_Work task_
Reproduce the data below verbatim from the line containing "12/04/23 | 12/12/23" through its final line, and produce nothing more.

[Records contained in a dataset]
--*--
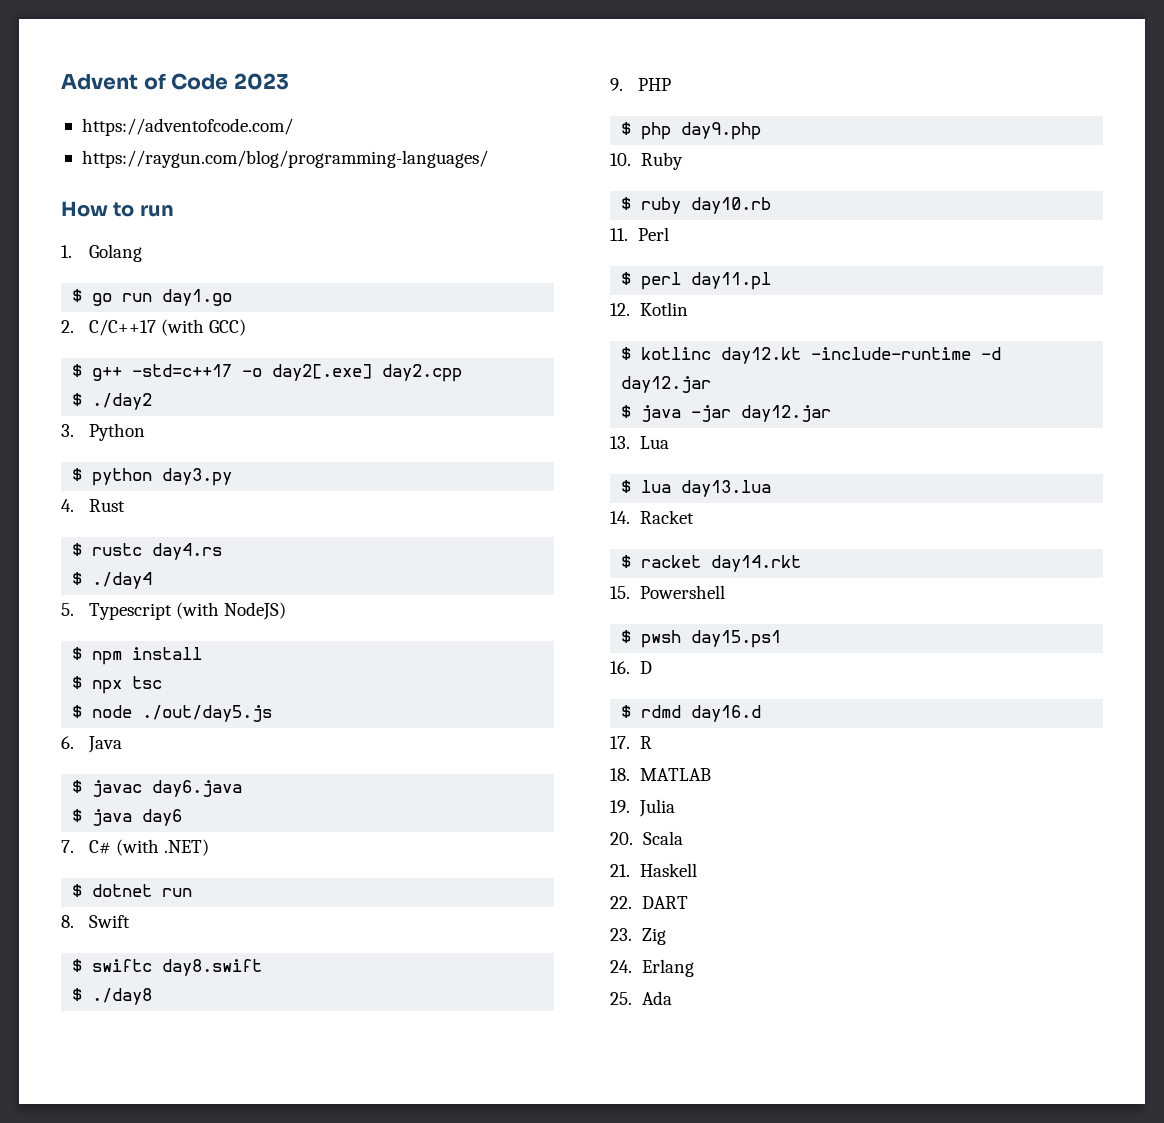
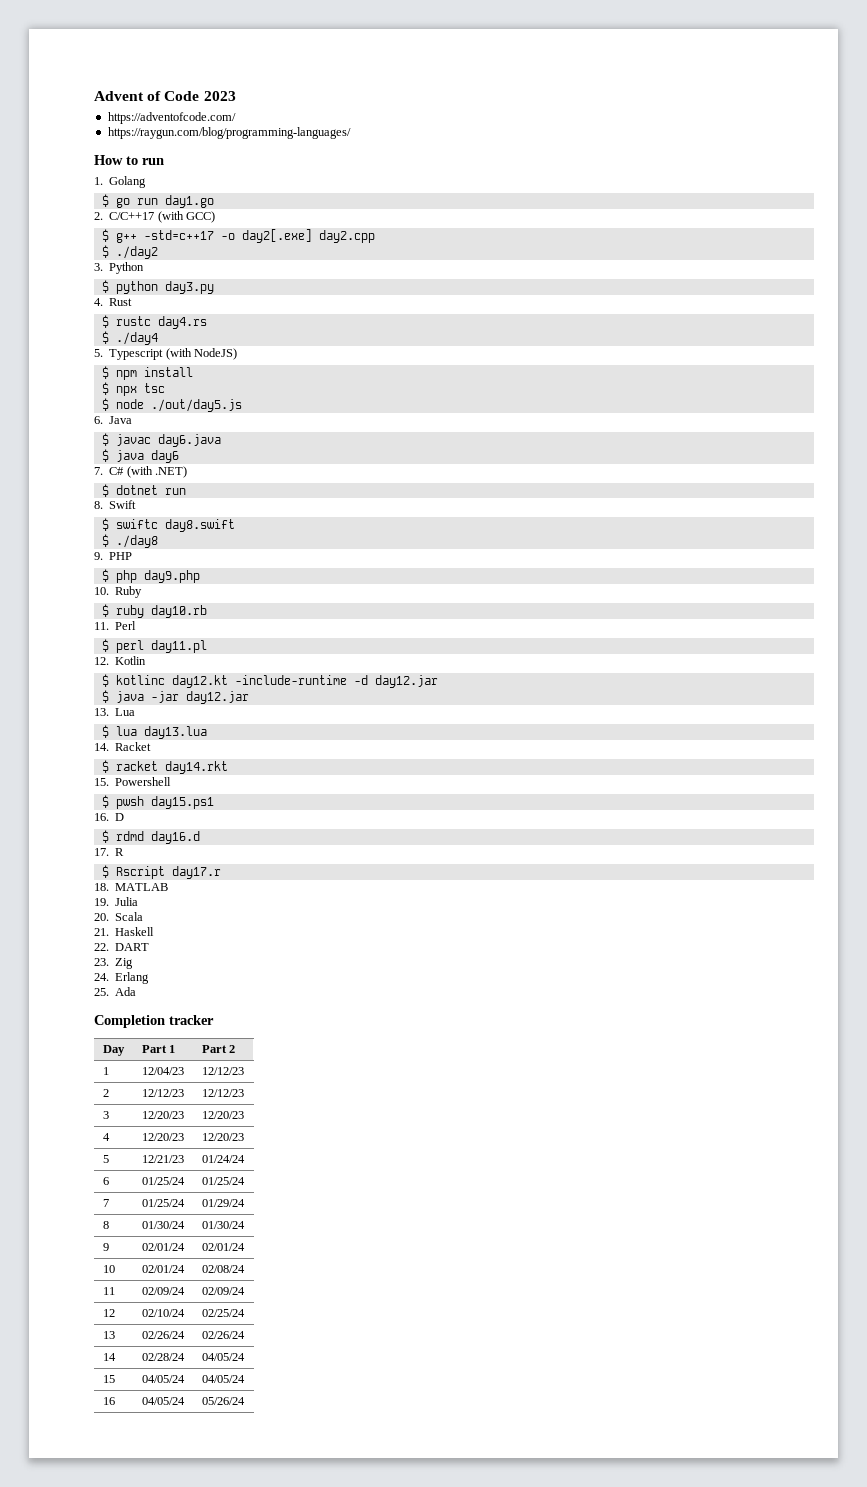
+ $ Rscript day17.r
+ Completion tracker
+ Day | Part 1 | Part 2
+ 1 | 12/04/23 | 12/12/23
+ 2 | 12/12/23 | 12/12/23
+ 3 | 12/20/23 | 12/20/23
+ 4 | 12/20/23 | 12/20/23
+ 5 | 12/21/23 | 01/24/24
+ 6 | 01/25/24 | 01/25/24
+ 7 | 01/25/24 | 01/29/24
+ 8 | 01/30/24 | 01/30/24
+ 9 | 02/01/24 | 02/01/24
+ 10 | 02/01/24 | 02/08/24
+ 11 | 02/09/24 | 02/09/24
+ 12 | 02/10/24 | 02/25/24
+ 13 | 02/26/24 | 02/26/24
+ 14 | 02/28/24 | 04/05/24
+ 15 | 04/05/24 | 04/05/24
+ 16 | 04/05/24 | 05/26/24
--*--
_Solution to this exercise_
+ 1 | 12/04/23 | 12/12/23
+ 2 | 12/12/23 | 12/12/23
+ 3 | 12/20/23 | 12/20/23
+ 4 | 12/20/23 | 12/20/23
+ 5 | 12/21/23 | 01/24/24
+ 6 | 01/25/24 | 01/25/24
+ 7 | 01/25/24 | 01/29/24
+ 8 | 01/30/24 | 01/30/24
+ 9 | 02/01/24 | 02/01/24
+ 10 | 02/01/24 | 02/08/24
+ 11 | 02/09/24 | 02/09/24
+ 12 | 02/10/24 | 02/25/24
+ 13 | 02/26/24 | 02/26/24
+ 14 | 02/28/24 | 04/05/24
+ 15 | 04/05/24 | 04/05/24
+ 16 | 04/05/24 | 05/26/24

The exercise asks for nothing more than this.